Condition or disease Intervention/treatment Phase
Non-small Cell Lung Cancer Squamous Cell Carcinoma of the Head and Neck Renal Cell Carcinoma Breast Cancer Colorectal Cancer Melanoma Bladder Cancer Ovarian Cancer Endometrial Cancer Merkel Cell Carcinoma GastroEsophageal Cancer Drug: AB154 Drug: AB122 Phase 1

Detailed Description:
This is a Phase 1, multicenter, open-label, dose-escalation study to evaluate the safety, tolerability, PK, PD, and clinical activity of AB154 as monotherapy and in combination with AB122 in participants with advanced solid malignancies.
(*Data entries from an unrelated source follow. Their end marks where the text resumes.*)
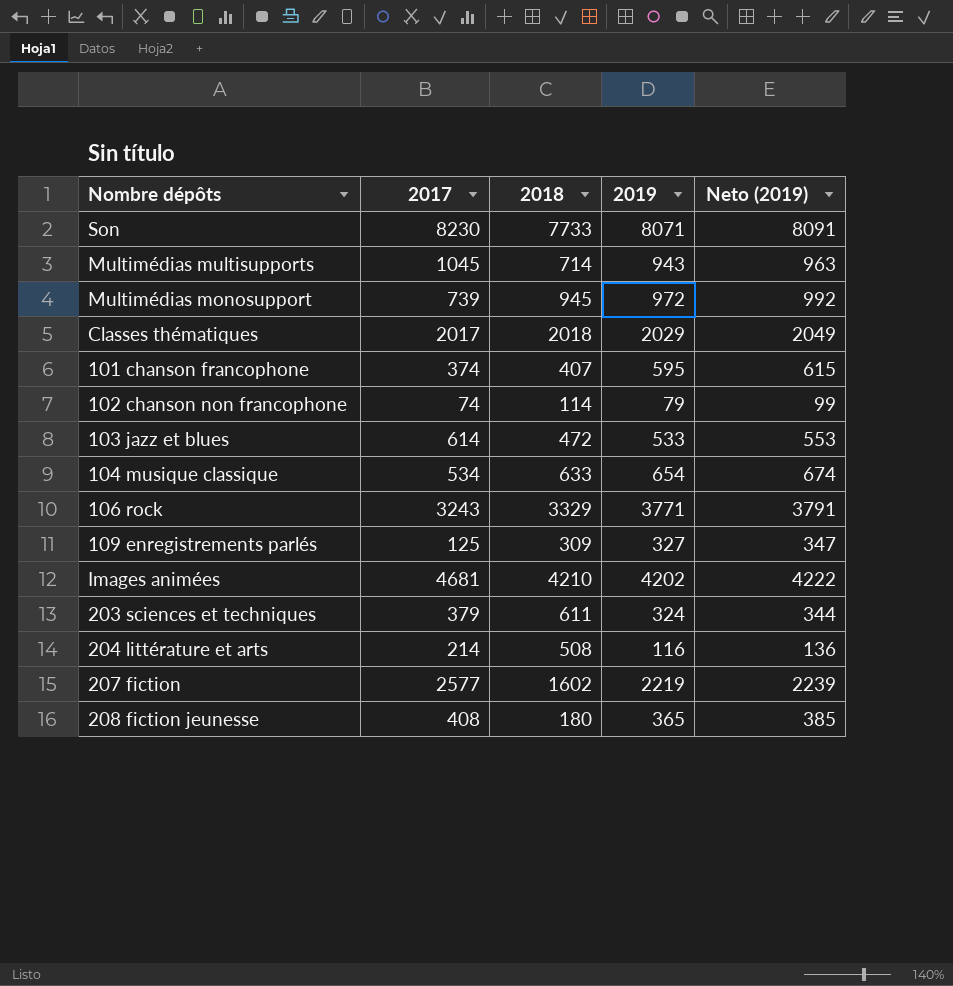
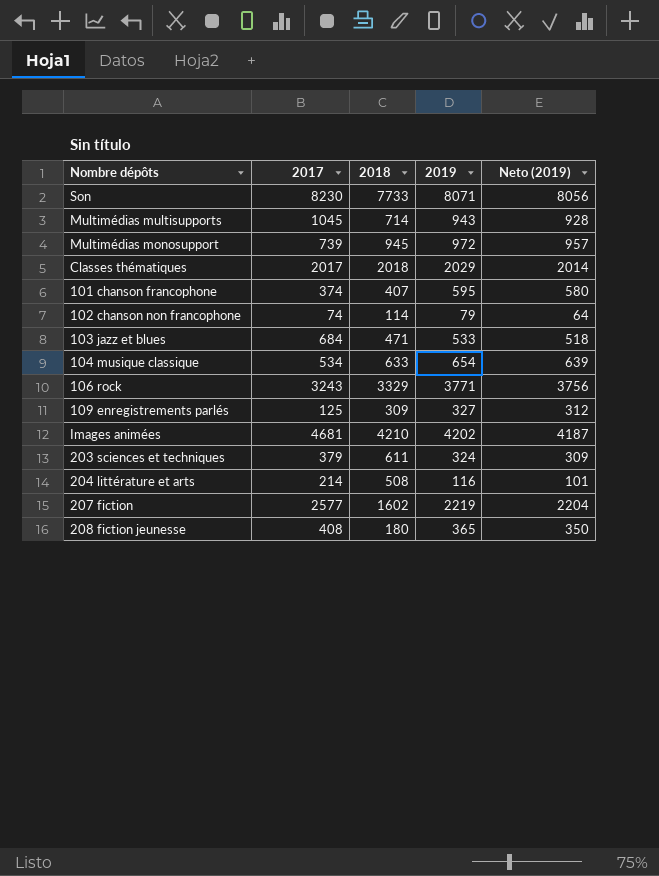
column Neto (2019) | formula: [2019] + 20 -> [2019] - 15
103 jazz et blues | 2017: 614 -> 684
103 jazz et blues | 2018: 472 -> 471

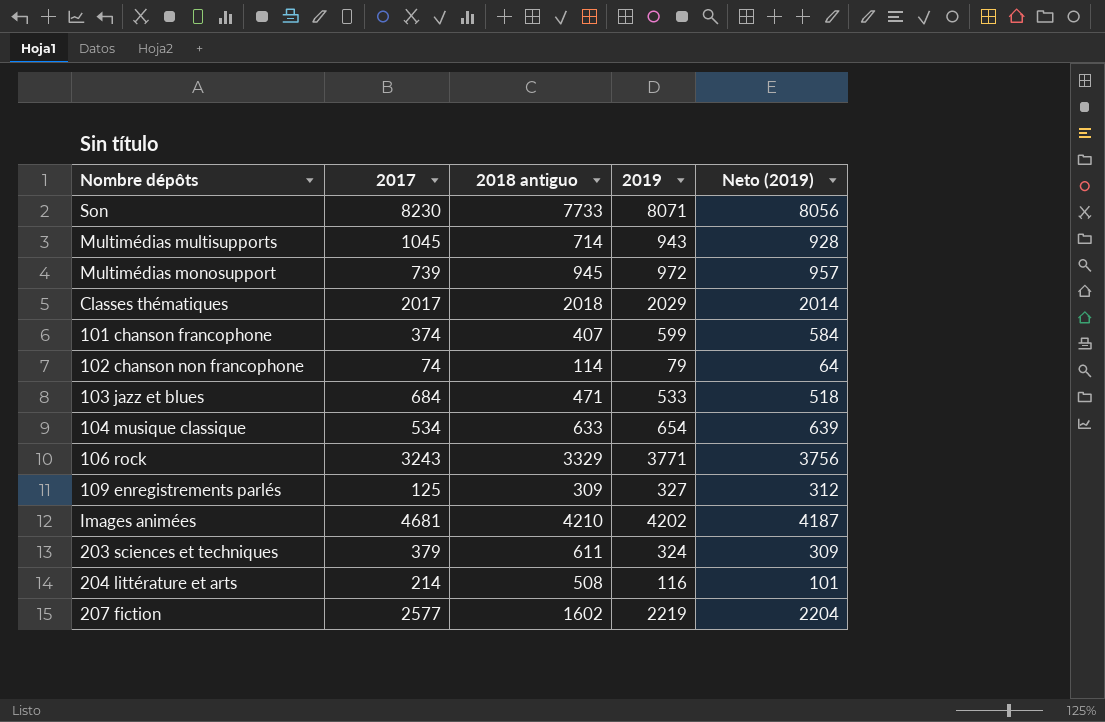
column name: 2018 -> 2018 antiguo
row 208 fiction jeunesse: 408 | 180 | 365 | 350 -> none
101 chanson francophone | 2019: 595 -> 599
101 chanson francophone | Neto (2019): 580 -> 584

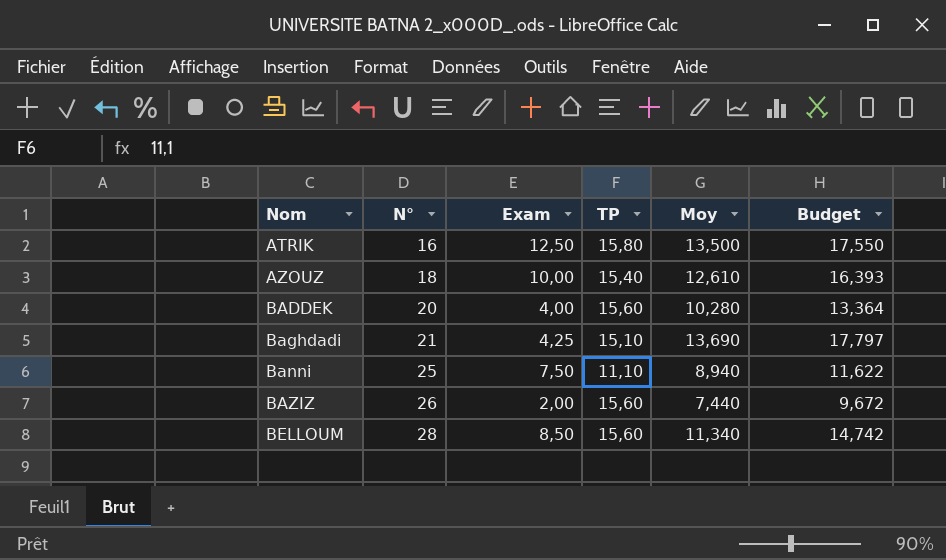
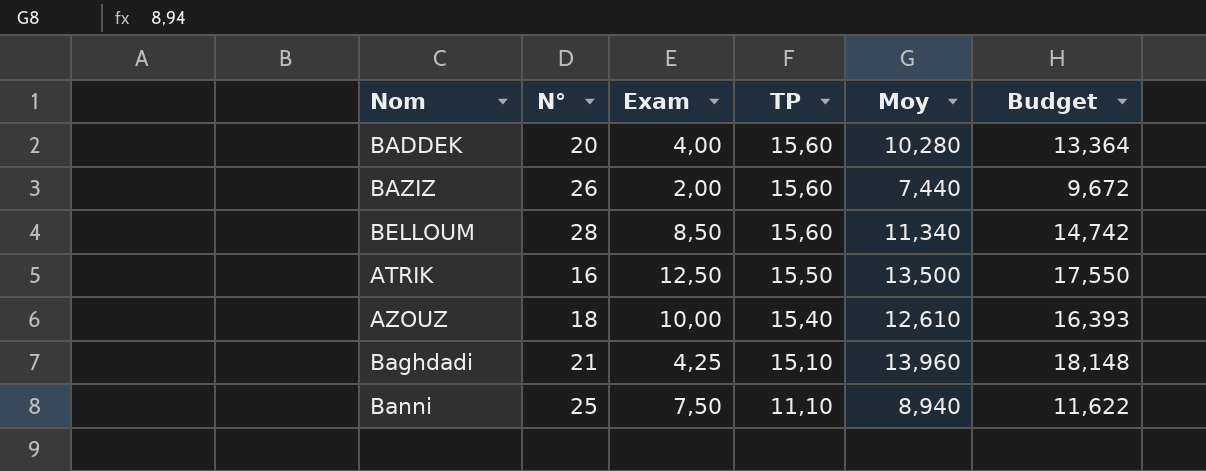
row order: Nom ascending -> TP descending
ATRIK | TP: 15,80 -> 15,50
Baghdadi | Moy: 13,690 -> 13,960
Baghdadi | Budget: 17,797 -> 18,148

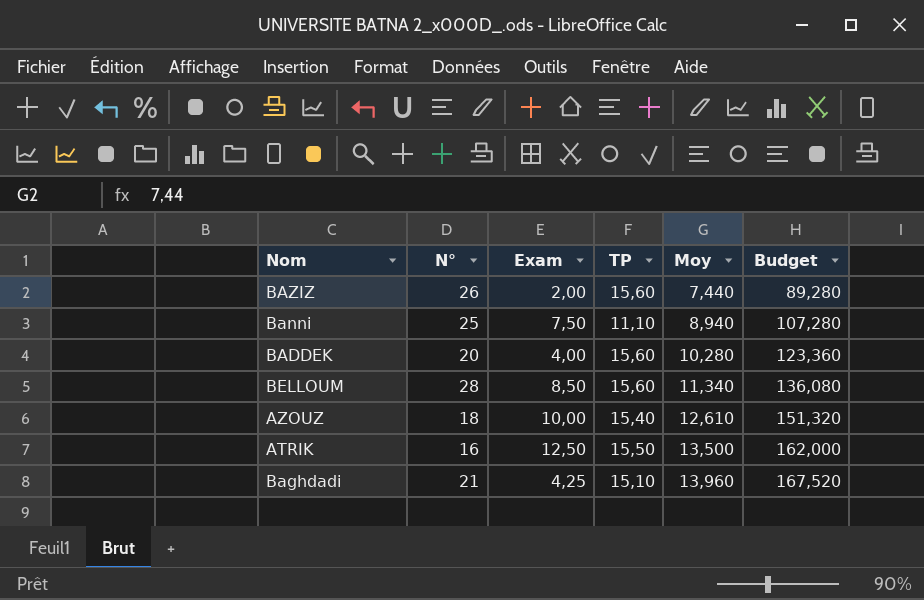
row order: TP descending -> Moy ascending
column Budget | formula: [Moy] * 1,3 -> [Moy] * 12

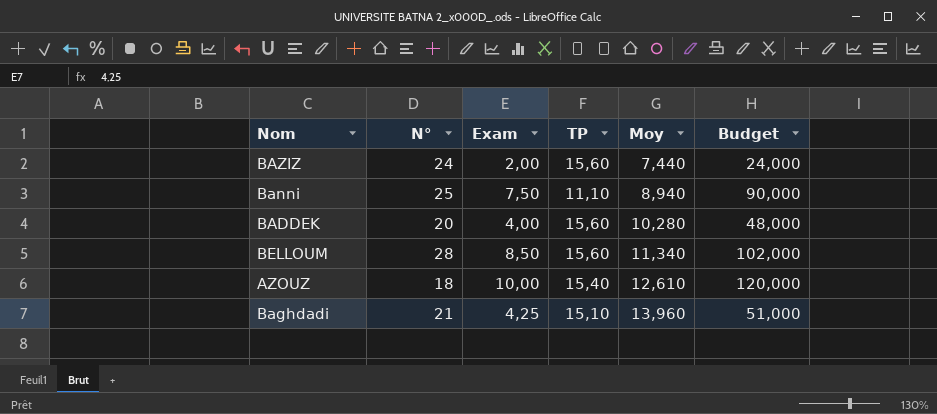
column Budget | formula: [Moy] * 12 -> [Exam] * 12
row ATRIK: 16 | 12,50 | 15,50 | 13,500 | 162,000 -> none
BAZIZ | N°: 26 -> 24

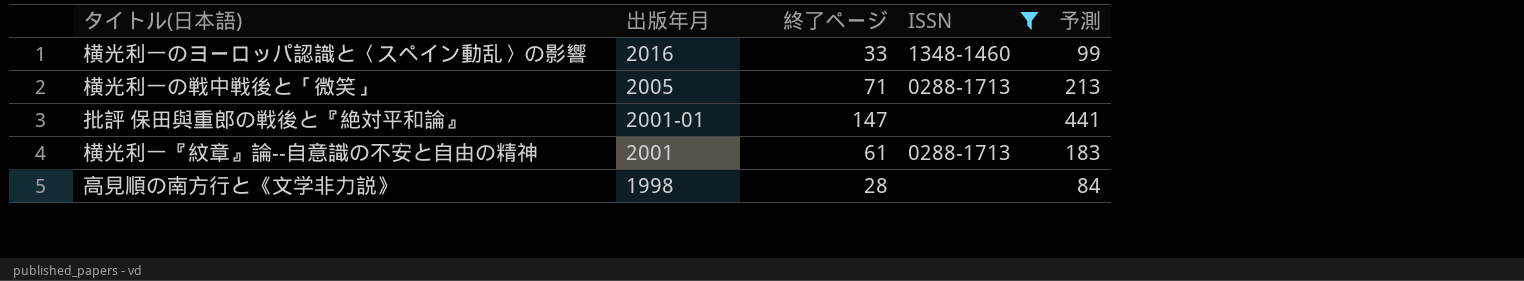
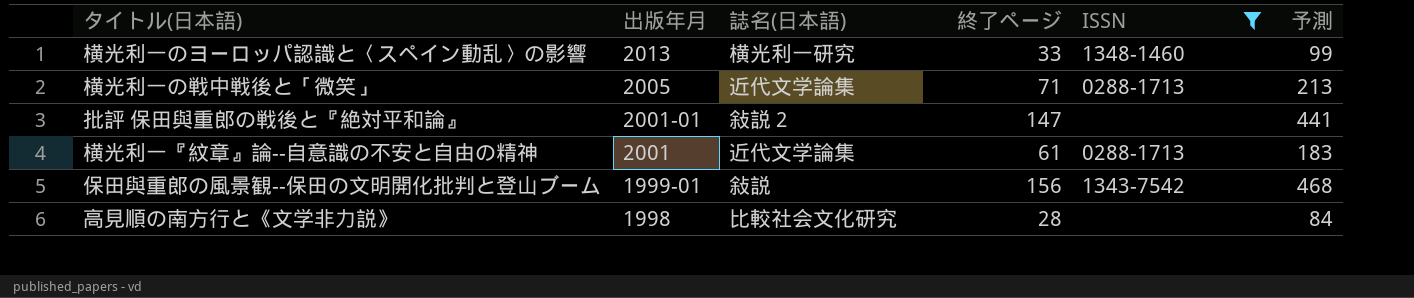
column 誌名(日本語) | position: none -> 3
横光利一のヨーロッパ認識と〈スペイン動乱〉の影響 | 出版年月: 2016 -> 2013
row 保田與重郎の風景観--保田の文明開化批判と登山ブーム: none -> 1999-01 | 敍説 | 156 | 1343-7542 | 468

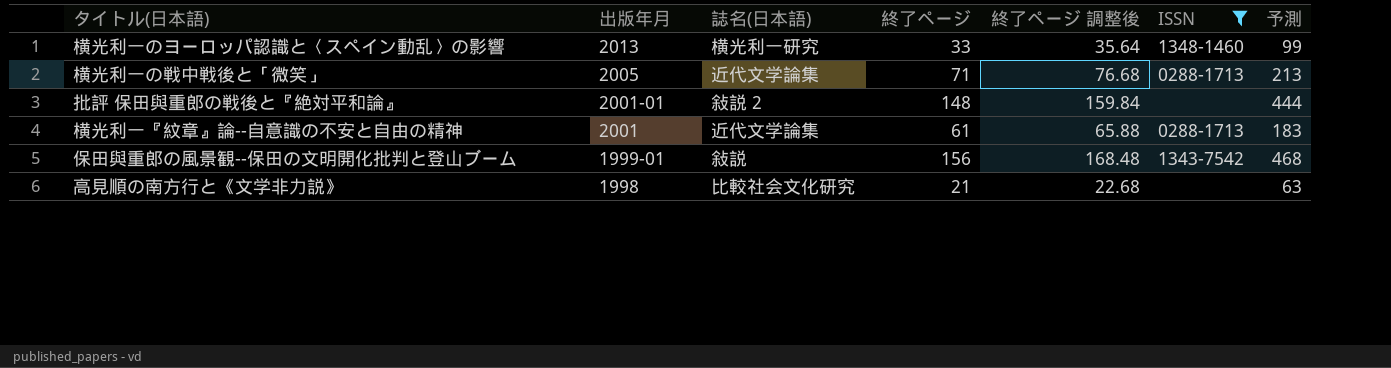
column 終了ページ 調整後 | formula: none -> [終了ページ] * 1.08
批評 保田與重郎の戦後と『絶対平和論』 | 終了ページ: 147 -> 148
批評 保田與重郎の戦後と『絶対平和論』 | 予測: 441 -> 444
高見順の南方行と《文学非力説》 | 終了ページ: 28 -> 21
高見順の南方行と《文学非力説》 | 予測: 84 -> 63

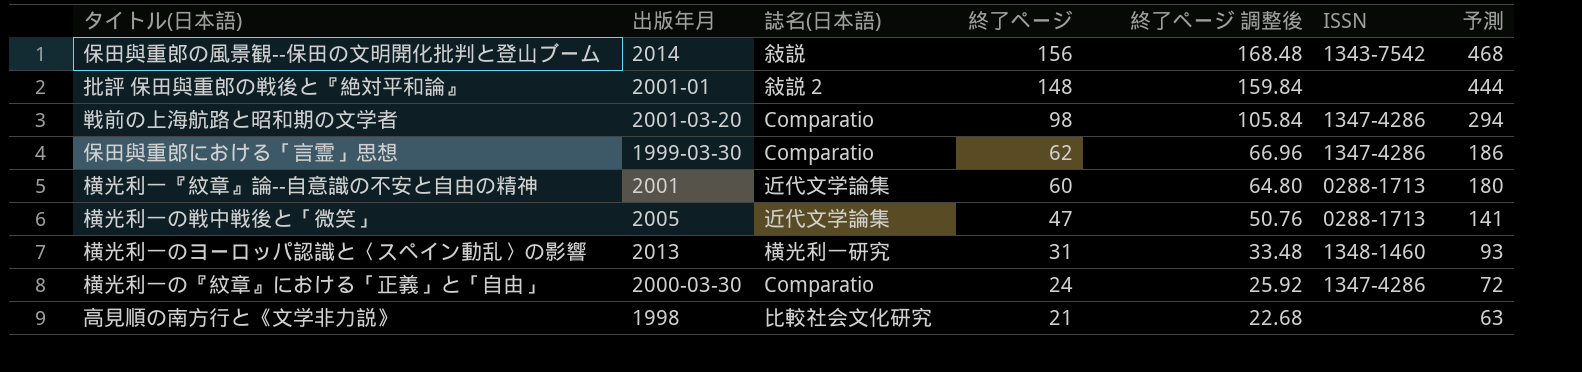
filter: ISSN != 1347-4286 -> none
row order: 出版年月 descending -> 終了ページ descending
保田與重郎の風景観--保田の文明開化批判と登山ブーム | 出版年月: 1999-01 -> 2014
横光利一『紋章』論--自意識の不安と自由の精神 | 終了ページ: 61 -> 60
横光利一『紋章』論--自意識の不安と自由の精神 | 終了ページ 調整後: 65.88 -> 64.80
横光利一『紋章』論--自意識の不安と自由の精神 | 予測: 183 -> 180
横光利一の戦中戦後と「微笑」 | 終了ページ: 71 -> 47
横光利一の戦中戦後と「微笑」 | 終了ページ 調整後: 76.68 -> 50.76
横光利一の戦中戦後と「微笑」 | 予測: 213 -> 141
横光利一のヨーロッパ認識と〈スペイン動乱〉の影響 | 終了ページ: 33 -> 31
横光利一のヨーロッパ認識と〈スペイン動乱〉の影響 | 終了ページ 調整後: 35.64 -> 33.48
横光利一のヨーロッパ認識と〈スペイン動乱〉の影響 | 予測: 99 -> 93

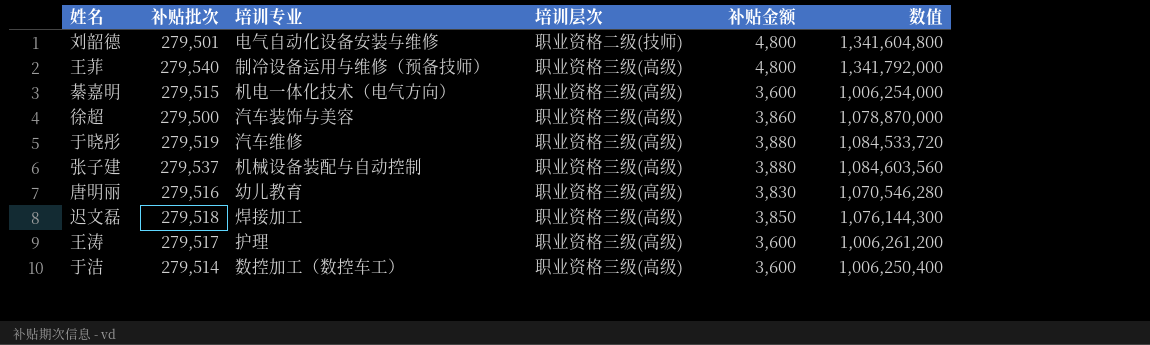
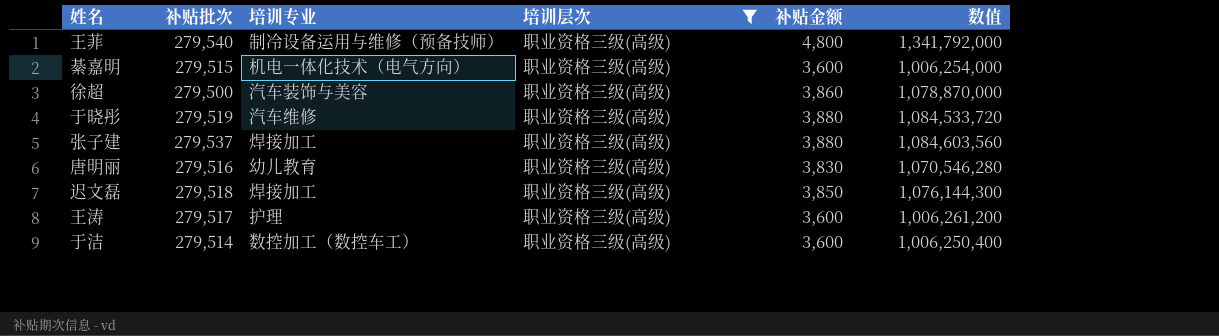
filter: none -> 培训层次 = 职业资格三级(高级)
张子建 | 培训专业: 机械设备装配与自动控制 -> 焊接加工

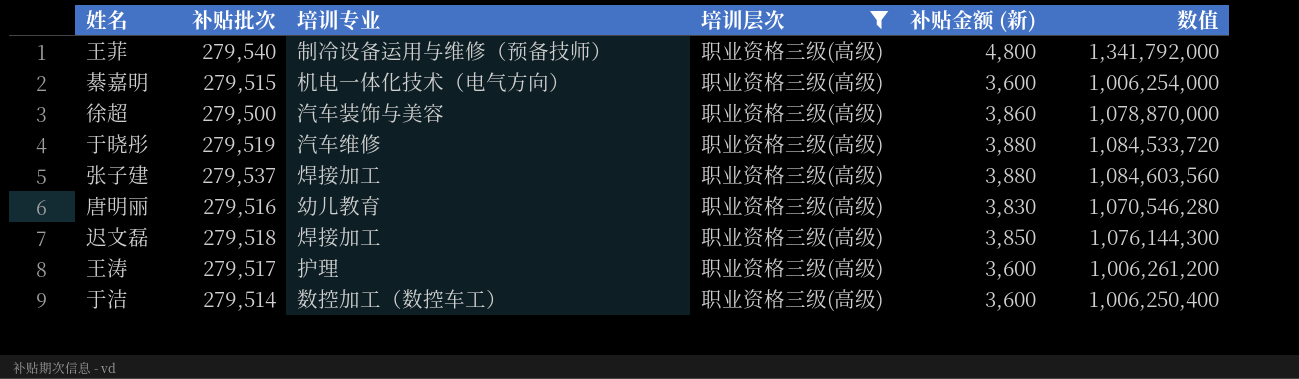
column name: 补贴金额 -> 补贴金额 (新)

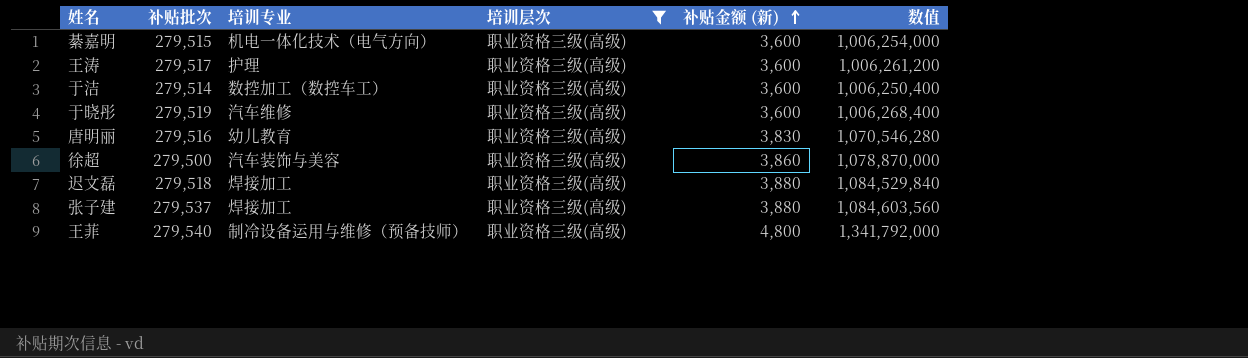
row order: none -> 补贴金额 (新) ascending
于晓彤 | 补贴金额 (新): 3,880 -> 3,600
于晓彤 | 数值: 1,084,533,720 -> 1,006,268,400
迟文磊 | 补贴金额 (新): 3,850 -> 3,880
迟文磊 | 数值: 1,076,144,300 -> 1,084,529,840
In this dose escalation study, participants will receive AB154 administered intravenously as monotherapy or in combination with AB122. Treatment will continue until progressive disease, unacceptable toxicity, withdrawal of consent, or other reasons for study drug discontinuation occurs.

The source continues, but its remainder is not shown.